Anna Surti Ariani, psikolog anak dan keluarga Universitas Indonesia (UI), mengutip kompas.com mengatakan, setidaknya ada lima anak potensial yang bisa diasah.

Lima potensi tersebut adalah berpikir kreatif, membantu tumbuh kembang, supel, mandiri dan percaya diri .

Lima potensi anak tersebut dapat dikembangkan sepenuhnya di rumah. Misalnya mengajak anak bermain origami, mewarnai atau kegiatan lain yang dapat meningkatkan kreativitas.

Bahkan setelah mereka selesai bermain game, undang mereka untuk mengambil mainannya.

Membaca: Nasehat para penyintas Covid-19 mengajari anak-anak memakai topeng saat mereka mengajari mereka memakai pakaian sendiri dan melibatkan mereka dalam persiapan sekolah.

Demi meningkatkan potensi anak, Danone Special Nutrition Indonesia (Danone SN Indonesia) diundang oleh SGM Eksplor dan Indomaret. Para orang tua mengikuti lomba vlog bertema “Advanced Potential Achievements”.

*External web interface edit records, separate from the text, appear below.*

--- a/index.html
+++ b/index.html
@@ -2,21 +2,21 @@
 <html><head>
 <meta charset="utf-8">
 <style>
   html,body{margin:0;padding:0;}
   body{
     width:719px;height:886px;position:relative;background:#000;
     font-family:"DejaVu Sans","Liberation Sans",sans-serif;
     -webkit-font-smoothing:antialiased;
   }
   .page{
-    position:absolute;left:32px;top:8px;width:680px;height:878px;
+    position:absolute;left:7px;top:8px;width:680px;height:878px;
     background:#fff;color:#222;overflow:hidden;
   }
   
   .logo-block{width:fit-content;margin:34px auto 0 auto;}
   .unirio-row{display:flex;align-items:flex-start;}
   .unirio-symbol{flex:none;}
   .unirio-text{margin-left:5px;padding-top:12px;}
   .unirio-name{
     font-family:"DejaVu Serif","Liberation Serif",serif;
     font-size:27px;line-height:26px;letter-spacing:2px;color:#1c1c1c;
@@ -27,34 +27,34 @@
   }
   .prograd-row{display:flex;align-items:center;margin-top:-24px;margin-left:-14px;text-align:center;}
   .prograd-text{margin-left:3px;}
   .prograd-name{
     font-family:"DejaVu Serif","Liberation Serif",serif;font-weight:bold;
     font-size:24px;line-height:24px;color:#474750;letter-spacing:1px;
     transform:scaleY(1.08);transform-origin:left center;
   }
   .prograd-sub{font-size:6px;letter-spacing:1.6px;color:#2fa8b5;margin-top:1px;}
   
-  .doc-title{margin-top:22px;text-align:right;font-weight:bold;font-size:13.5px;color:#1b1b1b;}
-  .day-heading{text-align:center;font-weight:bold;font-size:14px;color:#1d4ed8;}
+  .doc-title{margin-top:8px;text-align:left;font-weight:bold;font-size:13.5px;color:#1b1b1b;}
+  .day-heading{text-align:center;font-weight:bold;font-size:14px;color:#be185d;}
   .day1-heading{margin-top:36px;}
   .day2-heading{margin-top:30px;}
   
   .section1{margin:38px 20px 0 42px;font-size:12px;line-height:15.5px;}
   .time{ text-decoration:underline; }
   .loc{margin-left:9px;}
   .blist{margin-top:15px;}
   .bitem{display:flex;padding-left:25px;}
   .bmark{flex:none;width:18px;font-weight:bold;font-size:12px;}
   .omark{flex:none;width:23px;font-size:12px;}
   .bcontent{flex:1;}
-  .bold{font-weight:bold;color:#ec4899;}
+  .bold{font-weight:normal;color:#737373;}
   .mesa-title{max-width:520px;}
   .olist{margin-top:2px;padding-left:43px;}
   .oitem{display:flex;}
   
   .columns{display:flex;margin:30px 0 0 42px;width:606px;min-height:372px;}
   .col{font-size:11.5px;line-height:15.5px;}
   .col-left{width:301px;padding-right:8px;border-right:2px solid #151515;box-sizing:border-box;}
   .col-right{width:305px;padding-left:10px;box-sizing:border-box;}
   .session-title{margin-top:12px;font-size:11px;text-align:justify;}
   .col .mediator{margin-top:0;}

Bacaan: Kedekatan ibu dan anak akan membantu hormon oksitosin untuk memproduksi ASI

“Di awal pandemi, Danone SN Indonesia berkomitmen mendukung orang tua untuk menjaga pertumbuhan anak melalui nutrisi dan stimulasi di rumah Untuk berkembang, kami mengajak para orang tua untuk meningkatkan taraf hidup mereka. Widianto Juwono, Sales Manager Danone Special Nutrition (SN) Indonesia, mengatakan dalam pernyataannya:

Kompetisi Vlogging Potential Generation Maju mengajak para orang tua untuk mengajak anak-anaknya berbicara tentang keinginan dan keinginannya.